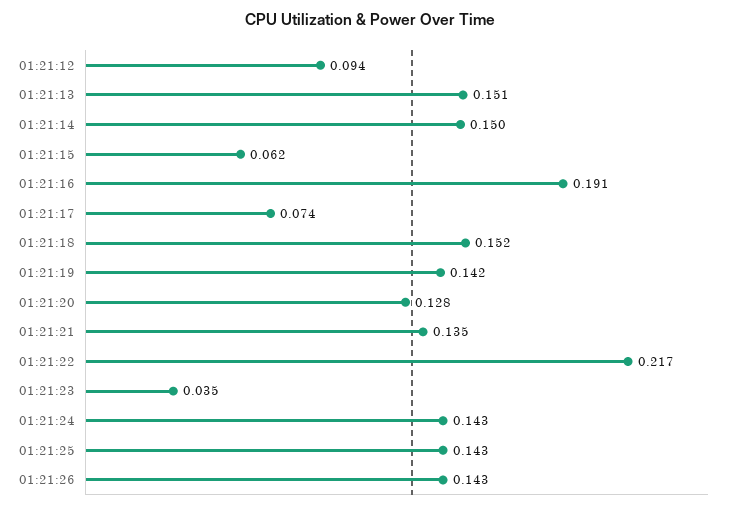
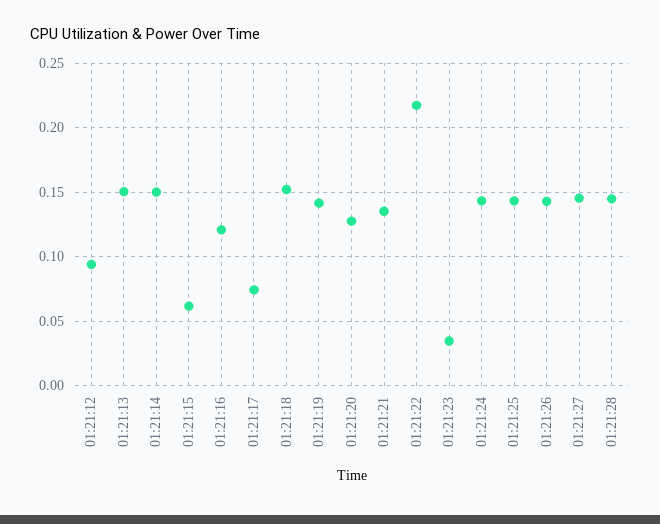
01:21:16: 0.191 -> 0.12
01:21:27: none -> 0.145
01:21:28: none -> 0.145

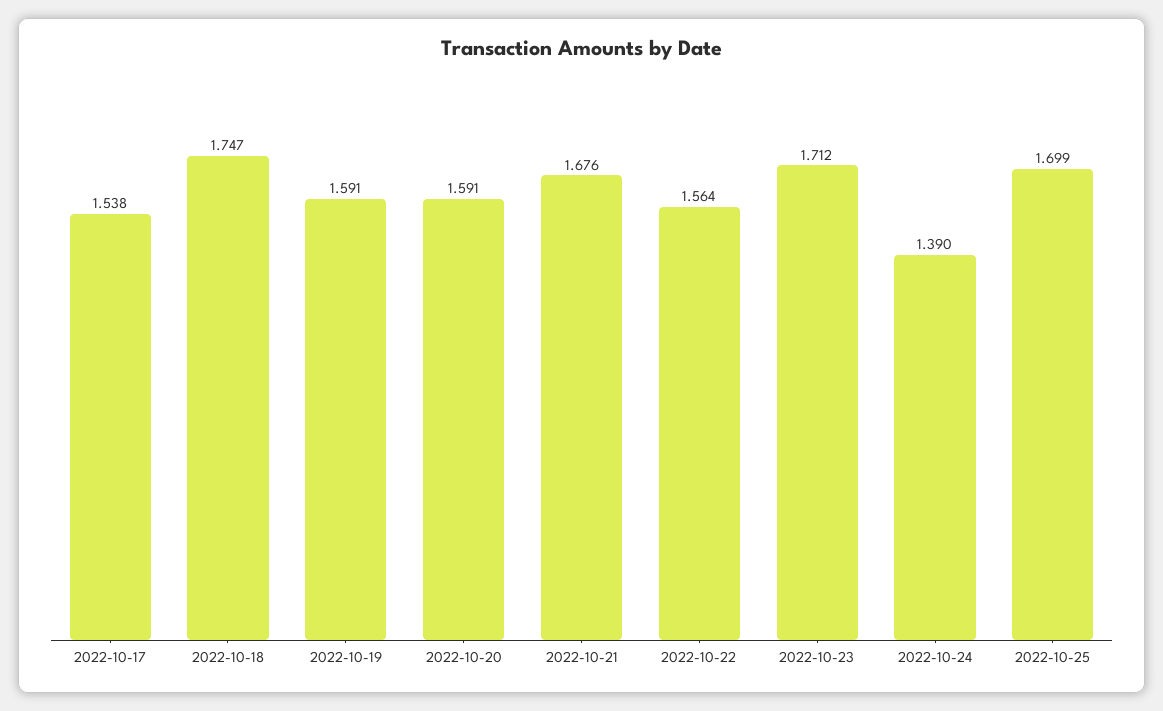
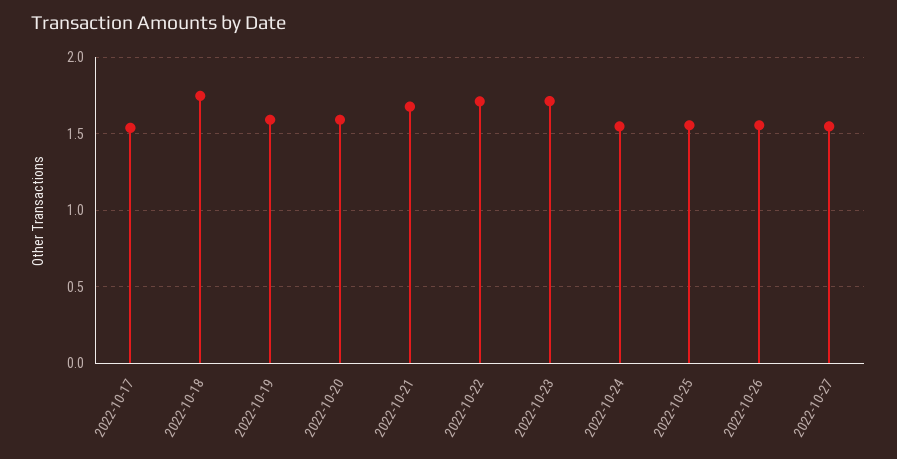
2022-10-22: 1.564 -> 1.7
2022-10-24: 1.39 -> 1.55
2022-10-25: 1.699 -> 1.55
2022-10-26: none -> 1.55
2022-10-27: none -> 1.55

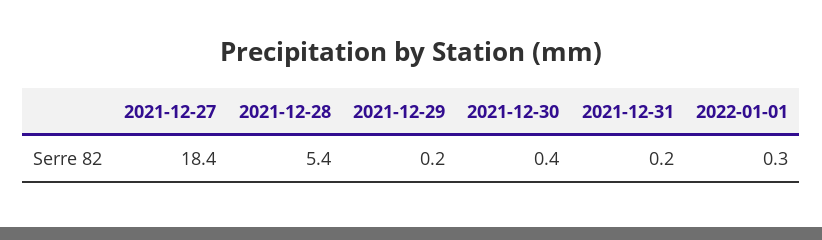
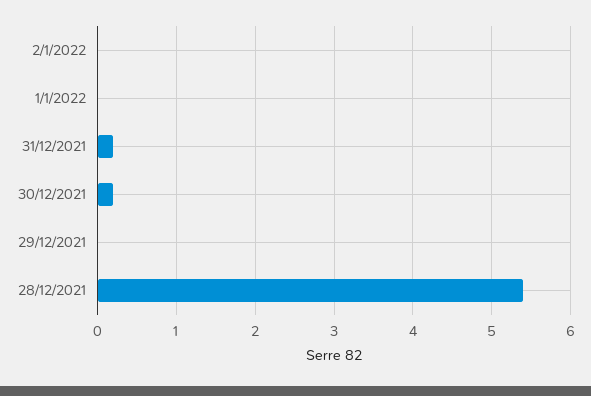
2021-12-27: 18.4 -> none
2021-12-29: 0.2 -> 0
2021-12-30: 0.4 -> 0.2
2022-01-01: 0.3 -> 0
2/1/2022: none -> 0

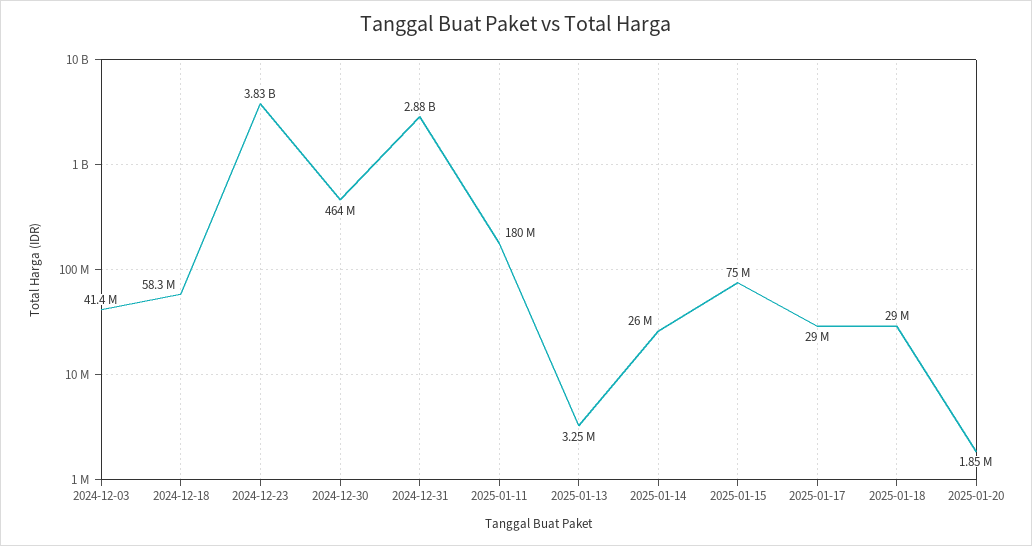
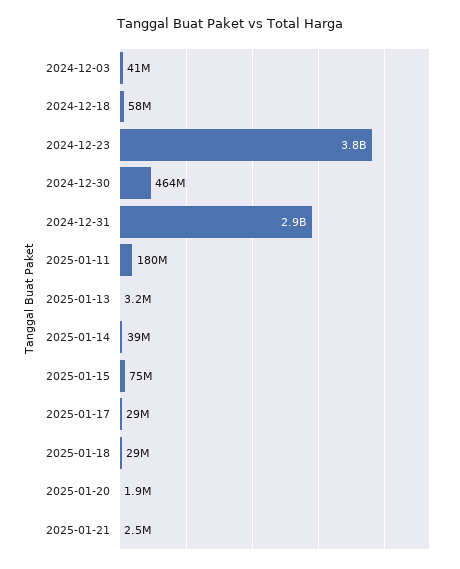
2025-01-14: 26000000 -> 39000000
2025-01-21: none -> 2500000

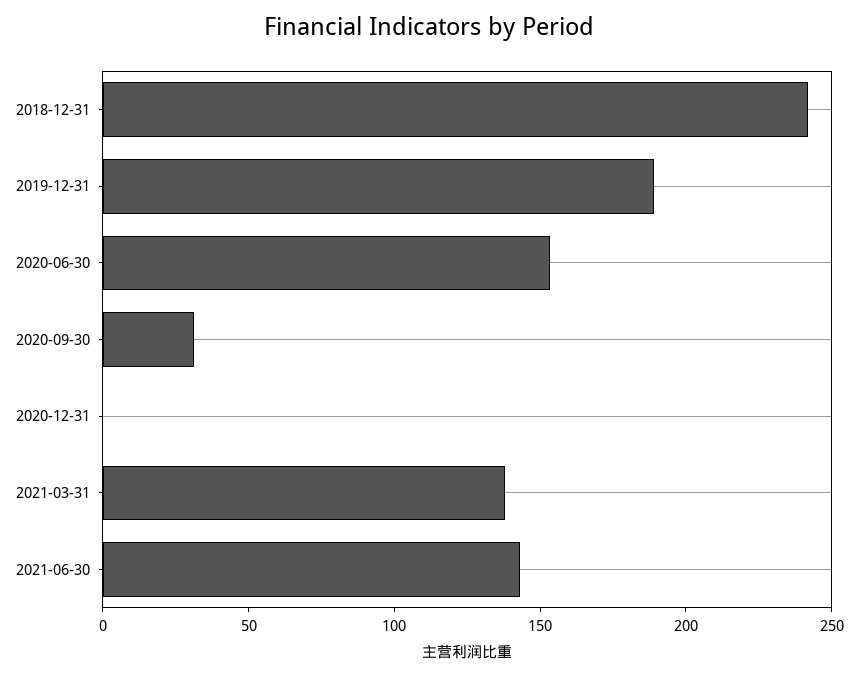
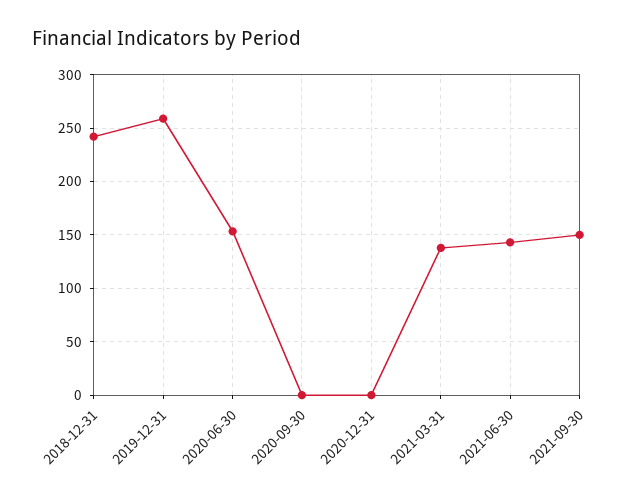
2019-12-31: 190 -> 260
2020-09-30: 30 -> 0
2021-09-30: none -> 150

WHAT YOU SHOULD DO ▸ Copy each line in the data that holds the word "none".

SOLVED EXERCISE ▸
01:21:27: none -> 0.145
01:21:28: none -> 0.145
2022-10-26: none -> 1.55
2022-10-27: none -> 1.55
2021-12-27: 18.4 -> none
2/1/2022: none -> 0
2025-01-21: none -> 2500000
2021-09-30: none -> 150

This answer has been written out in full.